Biotechnology has brought significant vegan ingredient innovation to the cosmetics and personal care industry in recent years—animal-free squalane from Amyris and animal-free collagen from Gletor, for instance. 

And now, thanks to funding support from Astanor Ventures and nearly 15 other firms and angels, MeliBio has plans to add bee-free honey to the growing list of biomimetic ingredients available to beauty makers. 

“We know that science can produce delicious and nutritious honey, which is molecularly identical to traditional honey, at no cost to our precious bees,” MeliBio CEO Darko Mandich tells the press. He along with Aaron Schaller founded the company in 2020. 

“At MeliBio, we are here to introduce certainty in the supply chain and help companies simplify their honey sourcing, while making their honey-based formulations sustainable and delicious,” says Mandich. 

Mandich keeps mentioning that MeliBio’s product is “delicious” because, like so many start-ups eager to disrupt the FMCG market, the company intends to supply not only cosmetics and personal manufacturers, but also the food industry. As this month’s press release confirms, “The company aims to provide their product to food, beverage, and cosmetics companies looking to offer a sustainable and vegan product to the fast-growing demographic of plant-based, environmentally conscious, and clean-beauty consumers.”

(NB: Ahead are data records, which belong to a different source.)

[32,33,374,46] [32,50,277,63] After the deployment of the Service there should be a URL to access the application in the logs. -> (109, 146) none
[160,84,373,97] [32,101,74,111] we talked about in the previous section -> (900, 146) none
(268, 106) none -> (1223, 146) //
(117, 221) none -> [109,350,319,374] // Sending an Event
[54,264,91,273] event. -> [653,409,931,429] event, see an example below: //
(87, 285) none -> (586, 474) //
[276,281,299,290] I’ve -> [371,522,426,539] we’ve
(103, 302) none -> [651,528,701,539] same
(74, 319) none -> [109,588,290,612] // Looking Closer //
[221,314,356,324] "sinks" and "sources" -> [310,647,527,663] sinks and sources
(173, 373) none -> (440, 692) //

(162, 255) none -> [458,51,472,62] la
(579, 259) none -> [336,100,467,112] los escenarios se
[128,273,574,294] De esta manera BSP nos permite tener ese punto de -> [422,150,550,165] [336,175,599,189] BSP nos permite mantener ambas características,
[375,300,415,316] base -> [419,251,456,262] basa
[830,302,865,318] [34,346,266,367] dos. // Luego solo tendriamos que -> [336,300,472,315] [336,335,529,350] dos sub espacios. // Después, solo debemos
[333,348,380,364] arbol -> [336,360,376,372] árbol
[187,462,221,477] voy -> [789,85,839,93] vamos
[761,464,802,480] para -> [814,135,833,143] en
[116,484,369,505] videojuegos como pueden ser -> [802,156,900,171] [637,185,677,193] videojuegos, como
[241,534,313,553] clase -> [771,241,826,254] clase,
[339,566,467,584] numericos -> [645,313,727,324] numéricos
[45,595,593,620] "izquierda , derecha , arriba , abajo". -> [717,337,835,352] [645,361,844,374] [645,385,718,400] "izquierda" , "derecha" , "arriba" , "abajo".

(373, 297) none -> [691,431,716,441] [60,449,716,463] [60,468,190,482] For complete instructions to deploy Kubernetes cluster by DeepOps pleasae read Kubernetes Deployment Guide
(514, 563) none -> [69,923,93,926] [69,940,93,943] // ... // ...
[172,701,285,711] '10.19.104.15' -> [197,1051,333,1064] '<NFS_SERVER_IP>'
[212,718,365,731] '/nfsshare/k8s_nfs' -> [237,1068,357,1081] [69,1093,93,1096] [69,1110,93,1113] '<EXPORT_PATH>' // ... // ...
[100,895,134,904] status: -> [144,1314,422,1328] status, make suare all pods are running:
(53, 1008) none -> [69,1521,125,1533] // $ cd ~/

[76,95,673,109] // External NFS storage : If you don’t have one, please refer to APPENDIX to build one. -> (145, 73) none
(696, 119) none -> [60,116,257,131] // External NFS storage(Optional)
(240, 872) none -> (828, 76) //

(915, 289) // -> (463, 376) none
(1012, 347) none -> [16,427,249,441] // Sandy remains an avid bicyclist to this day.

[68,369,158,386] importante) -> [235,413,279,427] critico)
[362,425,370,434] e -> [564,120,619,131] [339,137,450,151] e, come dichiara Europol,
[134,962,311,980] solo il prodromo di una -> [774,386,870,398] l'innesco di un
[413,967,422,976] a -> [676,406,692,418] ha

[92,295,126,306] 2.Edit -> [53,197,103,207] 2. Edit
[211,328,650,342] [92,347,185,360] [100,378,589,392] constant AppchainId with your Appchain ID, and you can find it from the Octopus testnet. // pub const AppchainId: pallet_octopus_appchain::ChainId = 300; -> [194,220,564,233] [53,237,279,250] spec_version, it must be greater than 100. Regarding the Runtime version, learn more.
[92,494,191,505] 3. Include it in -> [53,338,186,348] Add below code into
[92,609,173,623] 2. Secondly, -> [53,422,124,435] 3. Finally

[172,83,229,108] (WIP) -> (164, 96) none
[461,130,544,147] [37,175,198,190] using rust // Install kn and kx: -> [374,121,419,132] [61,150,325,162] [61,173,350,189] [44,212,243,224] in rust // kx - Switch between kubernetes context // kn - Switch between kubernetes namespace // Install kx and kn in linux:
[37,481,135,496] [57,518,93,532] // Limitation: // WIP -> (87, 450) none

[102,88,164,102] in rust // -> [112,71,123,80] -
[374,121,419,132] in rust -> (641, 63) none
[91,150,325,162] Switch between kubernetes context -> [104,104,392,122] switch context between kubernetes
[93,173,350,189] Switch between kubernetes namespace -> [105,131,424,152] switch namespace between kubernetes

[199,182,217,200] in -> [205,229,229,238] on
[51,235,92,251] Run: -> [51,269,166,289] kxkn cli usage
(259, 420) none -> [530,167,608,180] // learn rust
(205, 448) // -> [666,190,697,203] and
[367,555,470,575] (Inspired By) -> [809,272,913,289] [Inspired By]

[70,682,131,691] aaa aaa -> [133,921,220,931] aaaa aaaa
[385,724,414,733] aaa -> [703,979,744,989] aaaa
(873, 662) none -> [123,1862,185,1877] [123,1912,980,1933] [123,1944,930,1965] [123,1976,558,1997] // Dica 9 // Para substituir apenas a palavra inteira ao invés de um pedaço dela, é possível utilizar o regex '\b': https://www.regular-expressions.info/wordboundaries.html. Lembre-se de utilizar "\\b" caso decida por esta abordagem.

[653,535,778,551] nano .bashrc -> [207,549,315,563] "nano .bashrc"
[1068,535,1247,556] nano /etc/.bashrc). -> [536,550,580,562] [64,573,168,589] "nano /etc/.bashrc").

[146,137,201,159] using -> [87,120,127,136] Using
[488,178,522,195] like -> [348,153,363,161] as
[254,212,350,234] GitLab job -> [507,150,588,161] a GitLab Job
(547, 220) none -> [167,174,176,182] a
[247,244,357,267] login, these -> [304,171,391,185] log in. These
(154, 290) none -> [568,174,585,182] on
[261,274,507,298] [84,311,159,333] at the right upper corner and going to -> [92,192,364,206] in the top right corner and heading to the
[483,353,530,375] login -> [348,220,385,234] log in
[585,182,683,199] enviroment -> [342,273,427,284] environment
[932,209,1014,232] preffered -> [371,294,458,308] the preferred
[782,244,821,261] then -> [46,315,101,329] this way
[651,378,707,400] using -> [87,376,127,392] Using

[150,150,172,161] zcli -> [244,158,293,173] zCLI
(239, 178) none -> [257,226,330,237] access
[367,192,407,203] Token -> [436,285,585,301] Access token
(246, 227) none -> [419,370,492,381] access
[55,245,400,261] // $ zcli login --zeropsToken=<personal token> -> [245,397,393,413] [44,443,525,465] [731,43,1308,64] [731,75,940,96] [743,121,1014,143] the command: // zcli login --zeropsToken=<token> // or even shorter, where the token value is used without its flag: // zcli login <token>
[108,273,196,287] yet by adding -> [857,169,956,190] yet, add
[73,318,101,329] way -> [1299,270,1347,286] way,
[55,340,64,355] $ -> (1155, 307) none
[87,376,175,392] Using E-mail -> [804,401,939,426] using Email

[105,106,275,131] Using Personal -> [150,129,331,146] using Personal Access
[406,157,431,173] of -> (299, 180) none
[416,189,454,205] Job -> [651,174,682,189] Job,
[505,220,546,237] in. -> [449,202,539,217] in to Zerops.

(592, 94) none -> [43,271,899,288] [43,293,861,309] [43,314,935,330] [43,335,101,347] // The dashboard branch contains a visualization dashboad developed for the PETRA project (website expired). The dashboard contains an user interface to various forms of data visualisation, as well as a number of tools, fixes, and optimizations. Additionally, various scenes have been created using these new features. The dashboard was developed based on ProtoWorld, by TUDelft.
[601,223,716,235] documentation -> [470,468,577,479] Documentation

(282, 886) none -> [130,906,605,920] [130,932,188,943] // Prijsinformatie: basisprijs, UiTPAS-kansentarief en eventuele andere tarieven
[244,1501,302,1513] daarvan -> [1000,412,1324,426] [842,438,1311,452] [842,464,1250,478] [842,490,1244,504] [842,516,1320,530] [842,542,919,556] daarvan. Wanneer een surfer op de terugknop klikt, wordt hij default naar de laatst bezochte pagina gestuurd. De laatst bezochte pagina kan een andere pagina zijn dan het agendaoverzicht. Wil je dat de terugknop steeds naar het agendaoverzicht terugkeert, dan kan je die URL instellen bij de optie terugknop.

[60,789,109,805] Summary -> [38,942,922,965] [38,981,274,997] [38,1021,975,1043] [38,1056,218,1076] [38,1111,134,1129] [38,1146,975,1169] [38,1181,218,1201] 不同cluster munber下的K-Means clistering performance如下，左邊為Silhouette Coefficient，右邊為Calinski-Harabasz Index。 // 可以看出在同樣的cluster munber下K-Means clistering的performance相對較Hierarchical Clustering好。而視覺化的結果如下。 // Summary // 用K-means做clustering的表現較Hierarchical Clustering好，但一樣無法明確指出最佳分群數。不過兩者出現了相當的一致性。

MeliBio is also hopeful that biotech honey production will help preserve wild bee populations and biodiversity, something multiple investors noted in their remarks of support for the start-up. 

“Darko and Aaron are passionate about taking pressure off the commercial honey bee supply chain and consequently improving pollinator diversity,” says Christina Ulardic, Partner at Astanor Ventures, in this month’s press release. 

And the company seems to be on track for success in the marketplace as well. This past October, MeliBio demonstrated the market readiness of its honey in four New York City restaurants as well as a CPG company out of Washington, DC.  Then in November of 2021, TIME gave MeliBio honey a special mention on its Best Inventions list for “[taking] bees out of the supply chain with its lab-brewed molecular copy of honey.”

Now, as the company puts the $5.7 million in seed funding to use scaling up production processes and commercializing its honey, there are plans to begin onboarding new clients in April.